In other words, it’s one step closer to a federal takeover of local policing. A national database will help ever-so-trustworthy and “competent” experts at the national level use ginned-up civil-rights crises and manipulated data, which don’t take into account particular, unique situations on the ground, to build uniform standards they’ll impose from the top down.
Two Democratic senators have proposed a bill that will require states to report to the U.S. Department of Justice (DOJ) all shootings involving a police officer or any other use of force that results in death. Currently, local police departments are not required to report these data to the feds, so the Federal Bureau of Investigation doesn’t have a comprehensive database on what’s going on in the more than 18,000 police agencies across the nation.

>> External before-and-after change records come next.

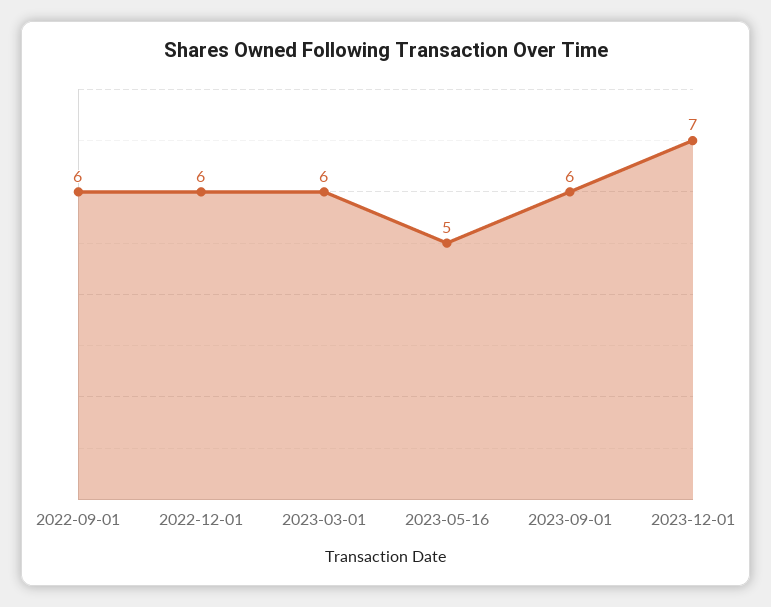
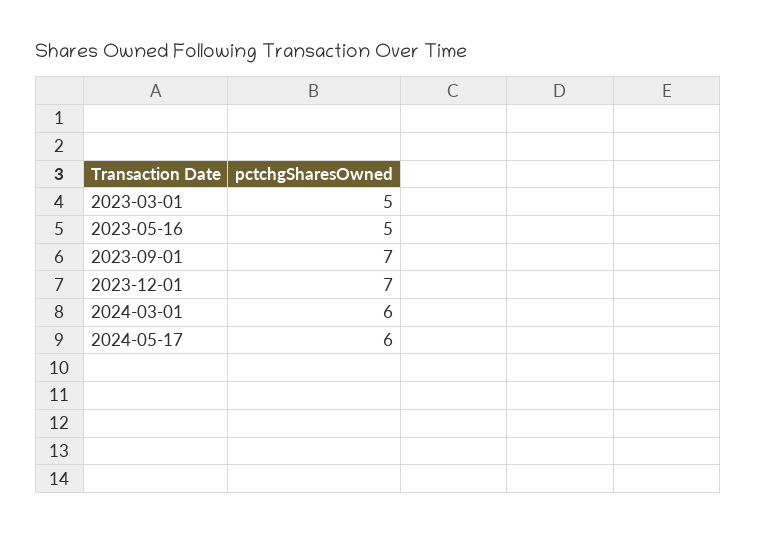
2022-09-01: 6 -> none
2022-12-01: 6 -> none
2023-03-01: 6 -> 5
2023-09-01: 6 -> 7
2024-03-01: none -> 6
2024-05-17: none -> 6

Senators Barbara Boxer and Cory Booker want to end that by creating a national database on every shooting—fatal or nonfatal—including age, gender, race, and whether the person was armed.
“Too many members of the public and police officers are being killed, and we don’t have reliable statistics to track these tragic incidents,” Boxer said. “This bill will ensure that we know the full extent of the problem so we can save lives on all sides.”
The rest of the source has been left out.